Though he was originally sentenced to assist with the clean-up of the oil spill, due to the lengthy appeals process, his community service was conducted in the Anchorage, Alaska area, beginning in June 1999 picking up trash from local roads, later moving to Bean's Cafe, a local soup kitchen. His community service was conducted over five years with the Anchorage Parks Beautification Program. He paid the $50,000 fine in May 2002.

In 2009, Hazelwood offered a "heartfelt apology" to the people of Alaska, but suggested he had been wrongly blamed for the disaster: "The true story is out there for anybody who wants to look at the facts, but that's not the sexy story and that's not the easy story," he said.

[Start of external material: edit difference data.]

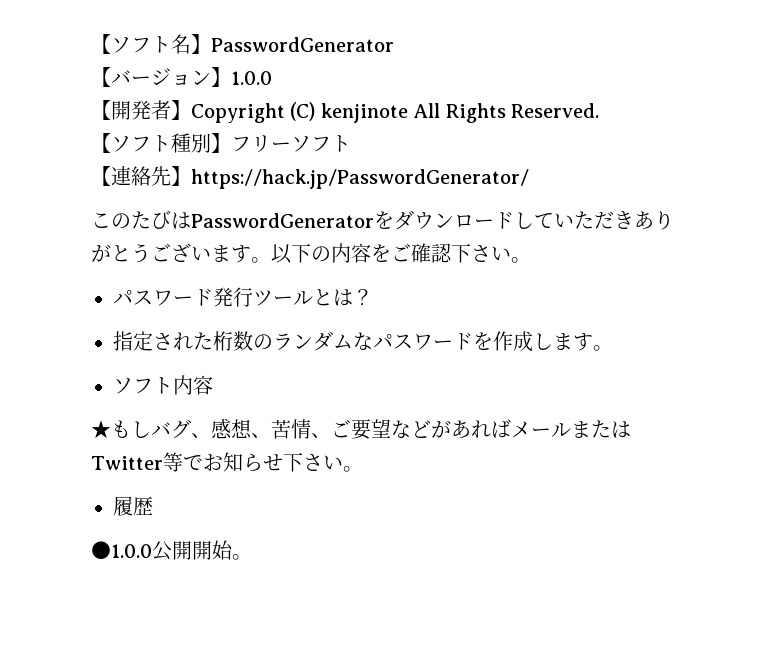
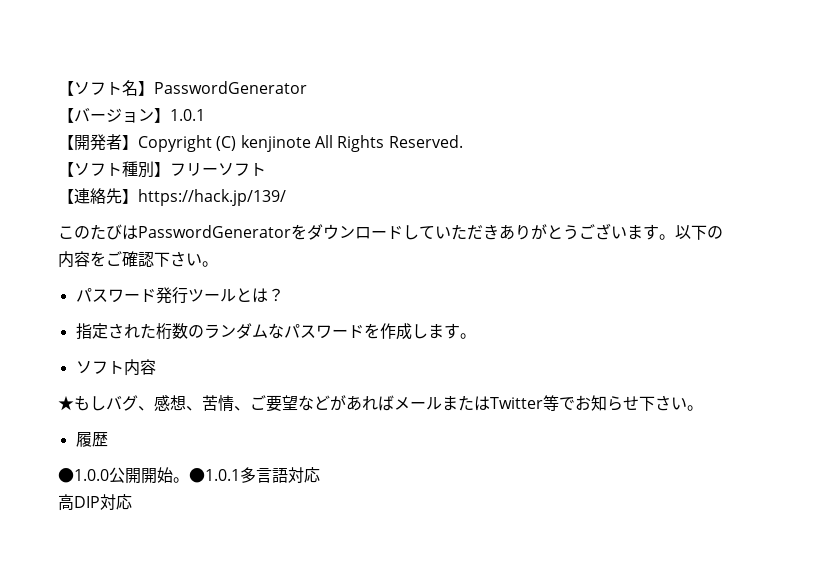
- 【バージョン】1.0.0
+ 【バージョン】1.0.1
- 【連絡先】https://hack.jp/PasswordGenerator/
+ 【連絡先】https://hack.jp/139/
+ ●1.0.1多言語対応
+ 高DIP対応

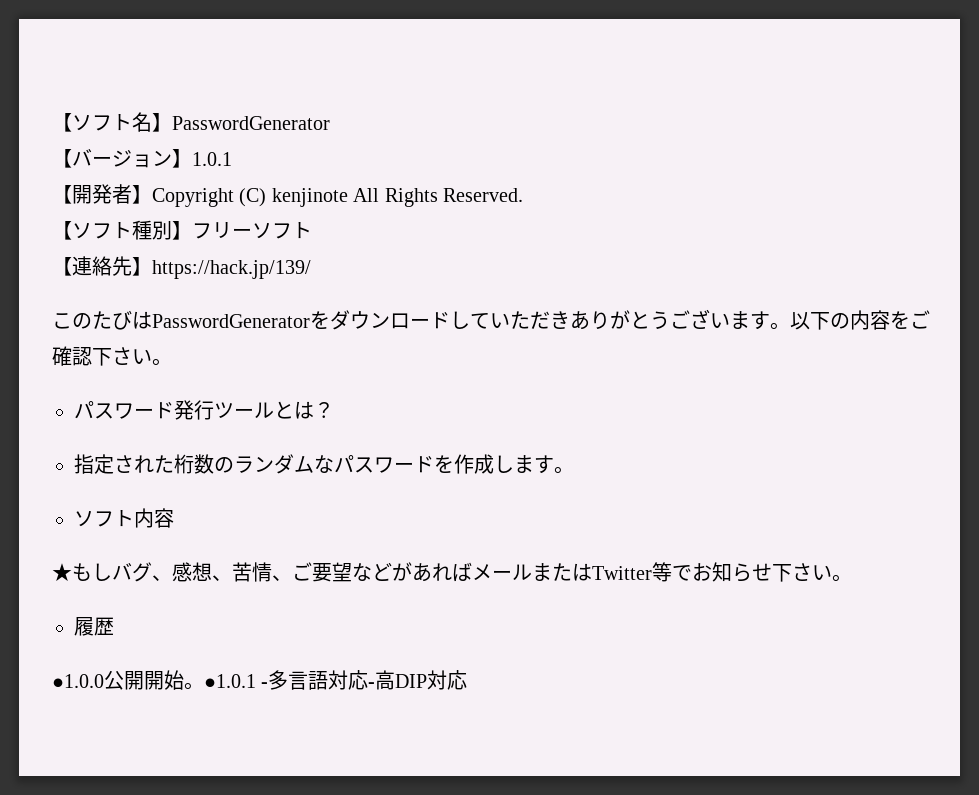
- ●1.0.1多言語対応
- 高DIP対応
+ ●1.0.1 -多言語対応-高DIP対応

Hazelwood said he felt Alaskans always gave him a fair shake. The apology appears in an interview in the book The Spill: Personal Stories from the Exxon Valdez Disaster by Sharon Bushell.

Hazelwood died on July 21, 2022, but no further information was given. At the time of his death, he had been ill from cancer and COVID-19.

==In popular culture==
Following the Exxon Valdez incident, Hazelwood was ridiculed by talk shows and late night television. He was the subject of a "Top Ten" list on Late Night with David Letterman, in which one of his excuses was, "I was just trying to scrape some ice off the reef for my margarita."

He was featured in the syndicated comic strip The Far Side, which showed him as a clumsy person who spilled things in various stages of his life; as a baby (his cup), teenager (pen ink in his shirt pocket), and ultimately as an adult, driving into a water tower.

In the 1995 film Waterworld, Hazelwood was anointed the patron saint of the movie's villain "The Deacon", leader of the "Smokers", a band of scavenging raiders. The film displayed Hazelwood's portrait prominently aboard their flagship, also called Exxon Valdez. The ship also seemed to have a large stockpile of booze as "The Deacon" is seen holding an old Jack Daniel's bottle.